On Tuesday, I met with Senator Jeannie Forrester (R)--the representative for my area--to go over education policy concerns. I cannot express enough the importance of teachers becoming activists. Because Senator Forrester is not on the Senate Education Committee, where many of the concerning bills are currently sitting, she was not aware of the language held in some of the lesser known bills that I have discussed on here previously. Chances are your senator is in the same situation. We pulled up each bill on gencourt.com and discussed the concerns teachers have in regards to each one. It is crucial that we take the time to discuss these concerns with our senators BEFORE they reach the Senate Floor.
Senator Forrester was impressively attentive to our discussion and graciously gave me 45 minutes of her time, taking notes and asking questions. She told me that she believes in discussing issues with the professionals who know best, and that in the case of these education issues, teachers are the professionals. She wants to hear from us. This is the general feeling I am getting from all senators--and so I urge you, once again, to write to the Senate Education Committee and your senator about the issues that are going to affect us on a day to day basis. If writing the letter overwhelms you, I have form letters on the right hand side of my blog--please use them!

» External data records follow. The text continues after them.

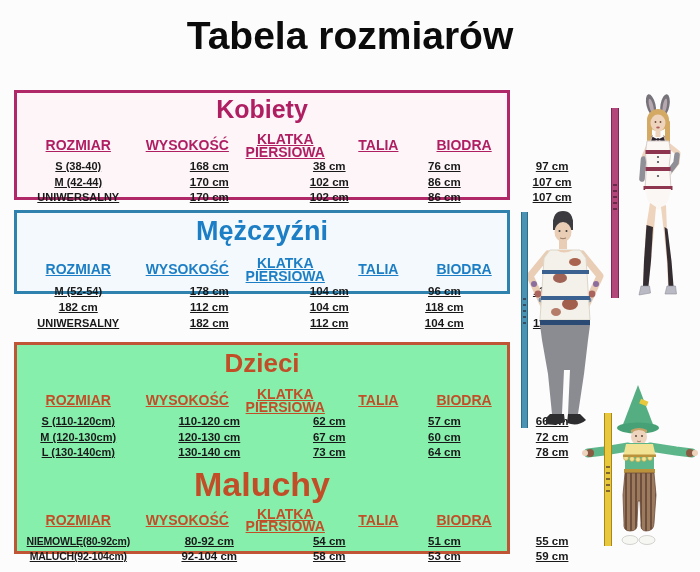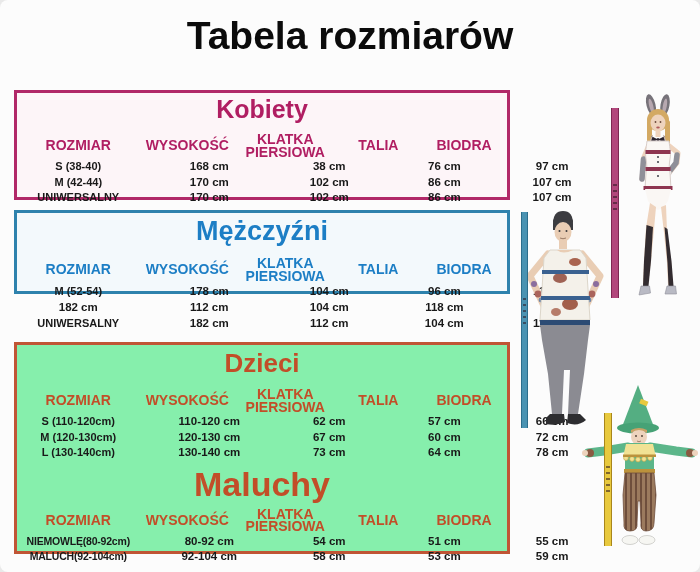--- a/index.html
+++ b/index.html
@@ -13,7 +13,6 @@
     position:relative; width:700px; height:572px; margin:0 auto;
     background:#fcfcfc; overflow:hidden;
     font-family:"Liberation Sans","DejaVu Sans",sans-serif;
-    border-radius:8px;
   }
   .page-title{
     position:absolute; top:14px; left:0; right:0; margin:0;

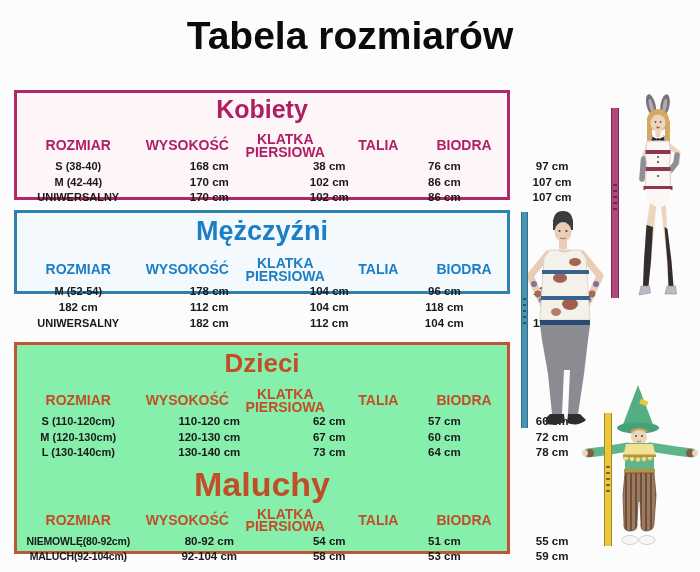--- a/index.html
+++ b/index.html
@@ -32,7 +32,7 @@
   .h-maluchy{font-size:34px; line-height:30px; margin-top:8px; color:var(--red);}
   .thead,.trow{
     display:grid; grid-template-columns:25% 19.5% 20.5% 17.5% 17.5%;
-    text-align:center; font-weight:bold;
+    text-align:center; font-weight:bold;text-decoration:underline;
   }
   .thead{align-items:center; min-height:27px; font-size:14px; line-height:12.5px;}
   .thead .klatka{justify-self:center; max-width:88px;}

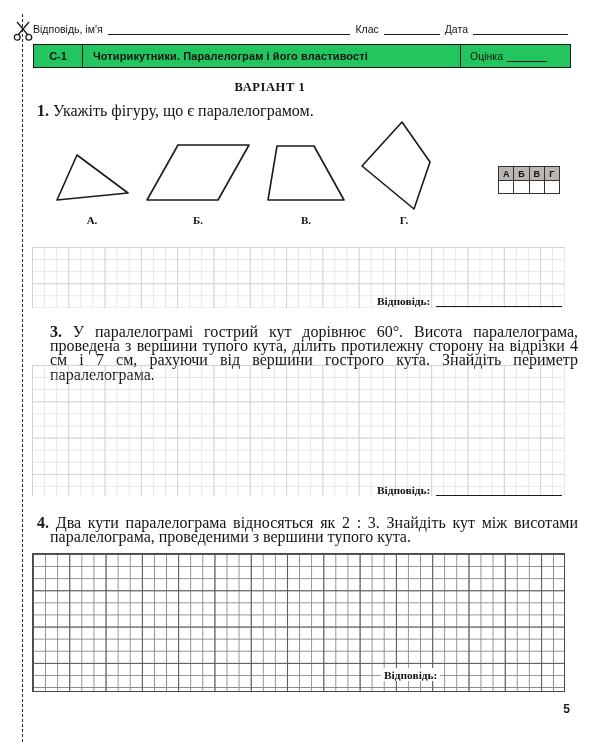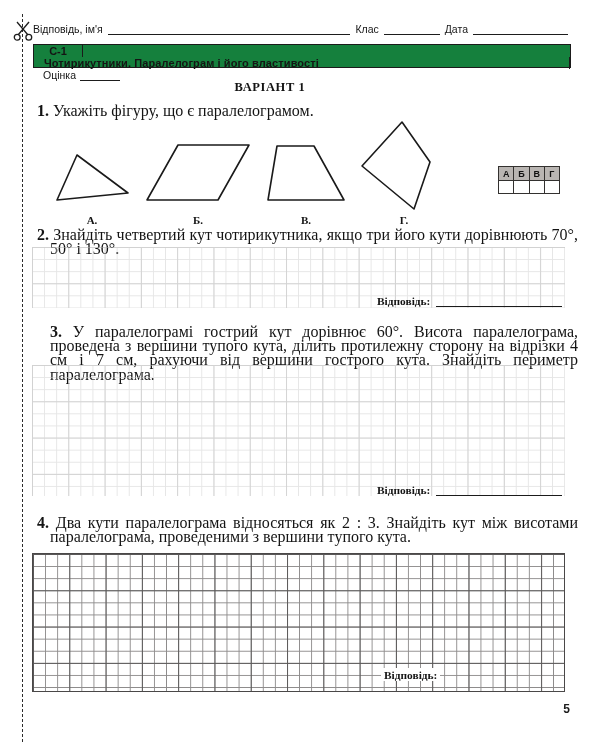--- a/index.html
+++ b/index.html
@@ -38,7 +38,7 @@
   
   .titlebox{
     position:absolute;left:33px;top:44px;width:538px;height:24px;
-    border:1.3px solid #1b1b1b;display:flex;box-sizing:border-box;background:#15803d;flex-direction:column;
+    border:1.3px solid #1b1b1b;display:flex;box-sizing:border-box;background:#22c55e;
   }
   .tb-code{
     width:48px;display:flex;align-items:center;justify-content:center;

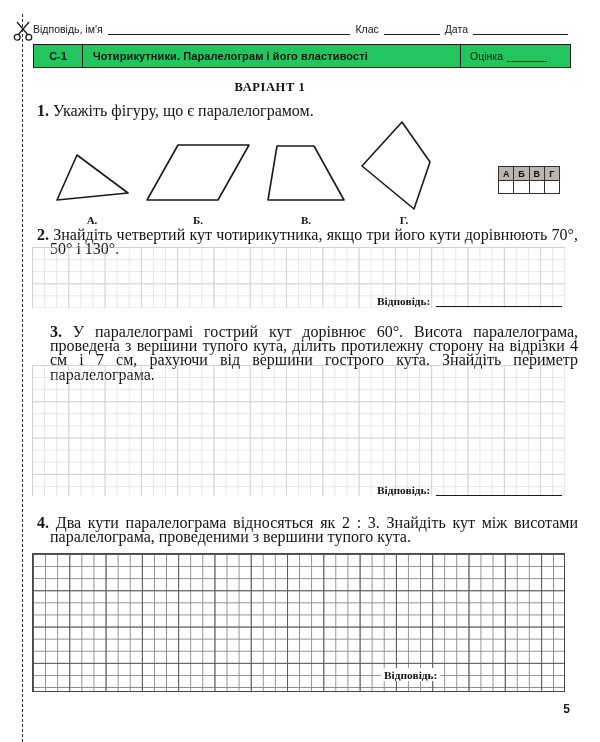--- a/index.html
+++ b/index.html
@@ -223,10 +223,6 @@
     </div>
   </div>
 
-  <div class="task hang" id="task2">
-    <b class="num">2.</b>
-    <span class="body">Знайдіть четвертий кут чотирикутника, якщо три його кути дорівнюють 70°, 50° і 130°.</span>
-  </div>
   <div class="grid faint" id="grid2"></div>
   <div class="answer" id="ans2">
     <span>Відповідь:</span>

At some of my presentations, I have heard teachers say, "I just figured the union was taking care of these issues." While I believe we need to be unified in times of strife and attack, I want to let people know that the NEA has told me that they are not alerting their members to all of the bills on the table because it is too overwhelming. But I believe that there are bills that aren't being talked about (like HB 216) that nobody is discussing that will get slipped in because we weren't aware. Furthermore, because the union is under attack right now, our individual voices are almost more powerful--we are seen as teachers and professionals when we approach individually rather than lobbyists. This has a great deal of impact. So pick your passion (or two!)--and I urge you once again to write to Concord. Your voice has more sway than you think--elected officials, no matter what party, want their constituency to guide them through these tricky times. Be that guide.